Perception = Reality

Growing up, I was taught that there are two sides to every story and the truth lies somewhere in the middle. I thought that was so amazing and found it often to be true. As an outsider, loner, and observer I learned that to be incredibly true. Once I was married and started to work for one of the companies I did, I heard that same thing but phrased differently. While at orientation and training they stressed that a customer’s perception is their reality. Our job was to make sure that their reality was one that resulted in satisfactory experience from us.

That holds true in life too though doesn’t it? So often we focus on our own realities that we will even argue we are right, when we are wrong. Politicians do it. Lawyers do it. Families do it. And when it comes to getting a diagnosis and accommodations for our children it lies in the perception of our reality by the specialists who claim to know.

Let’s be honest though we are trusting someone else to see the reality we see through our perceptions to help us. Sometimes our perceptions won’t line up. We will all argue about what is best or what that reality really is. Maybe it’s time we step back a second and find out what the perception of the person we are trying to help is.

We’ll use Emelie as an example. Yes, she is verbal. In order to best help her I need to separate myself from the parenting role. I can’t assume that she is fine or hurting just by looking at her. I need to pull more information in. I need to ask her questions. I need to make observations. I need to find a constant to compare it too. It’s just like field research. Yet this is my daughter.

The hardest thing I do as a parent for her is to let her tell me her perceived reality.
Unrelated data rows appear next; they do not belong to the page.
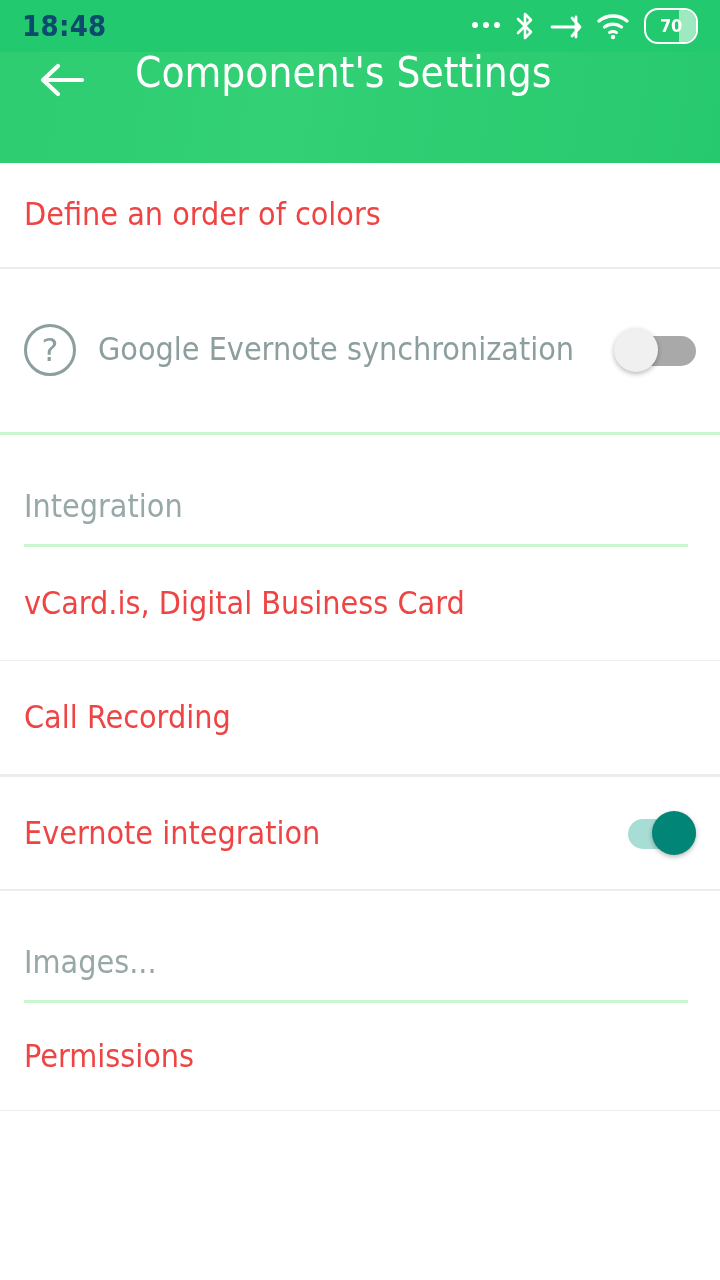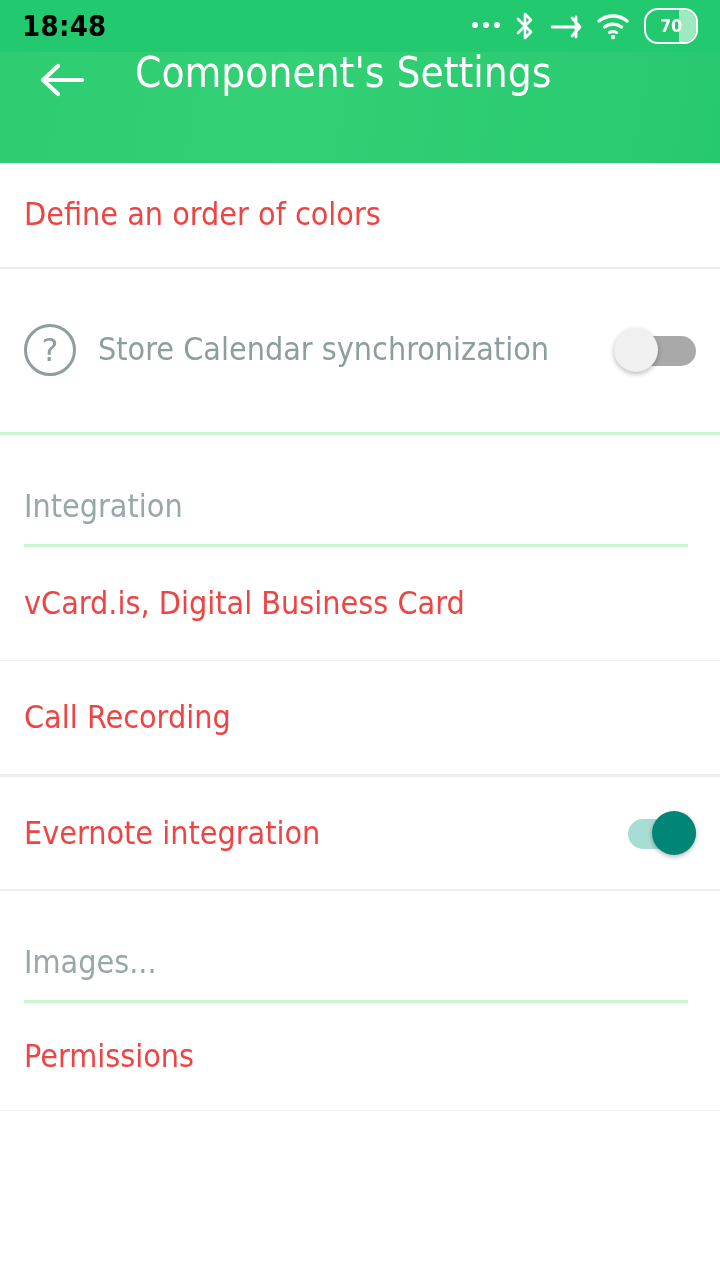--- a/index.html
+++ b/index.html
@@ -25,21 +25,21 @@
   
   .statusbar {
     height: 52px;
     background: #22c96f;
     display: flex;
     align-items: center;
     padding: 0 22px;
     box-sizing: border-box;
   }
   .status-time {
-    color: #000000;
+    color: #0c4a6e;
     font-size: 29px;
     font-weight: bold;
     letter-spacing: 0.3px;
     line-height: 1;
   }
   .status-right {
     margin-left: auto;
     display: flex;
     align-items: center;
     gap: 14px;
@@ -273,21 +273,21 @@
 
   <div class="list">
 
     <div class="row row-h" style="height:104px;">
       <span class="row-label">Define an order of colors</span>
     </div>
     <div class="divider"></div>
 
     <div class="row" style="height:163px;">
       <span class="help-icon">?</span>
-      <span class="row-label muted">Store Calendar synchronization</span>
+      <span class="row-label muted">Google Evernote synchronization</span>
       <span class="switch off">
         <span class="track"></span>
           <span class="knob"></span>
       </span>
     </div>
     <div class="divider-green"></div>
 
     <div class="section">
       <div class="section-title">Integration</div>
       <div class="section-rule"></div>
She is telling me that her head is hurting and she is dizzy but there is nothing physically wrong with her. Does that mean she isn’t experiencing the dizziness or backaches? No. It’s her reality. Somewhere something is manifesting itself as a physical ailment or ache/pain. So, since I know she has a diagnosis of a Sensory Process Disorder that is often where I start.

I get to play Dr. House. I have to look at everything around her from the time she wakes up until that moment. What could be the trigger? In her reality, something is off and it’s my job to figure it out. Sometimes it’s sensory overload that is manifesting itself into other areas. Other times it’s her anxiety. If that isn’t it, is there a strong emotional situation going on, or illness, or plain fatigue? Sometimes, I can’t ever pinpoint the problem. Sometimes, she gets so frustrated with my questions into her reality, like I should just be able to see it. In her world, I should. In her world, it’s right there. BUT it’s her perceptions that make it so.

My job is to figure out her reality and reconcile it with the reality around us; Finding that middle ground. Helping her overcome her obstacles in her reality and knowing that she is learning how to advocate for herself by communicating what her reality is.

Life is hard for everyone. All of us have our own burdens to carry and deal with. What happens behind closed doors often isn’t common knowledge or visible. Parents of kids with special needs get judged so quickly before people know or understand what their reality is. Someone with an invisible disability is often percieved to be “faking it”. So before we dismiss someone else’s fears, viewpoint, opinion, belief, life or perceived reality… Think about how yours must look to them.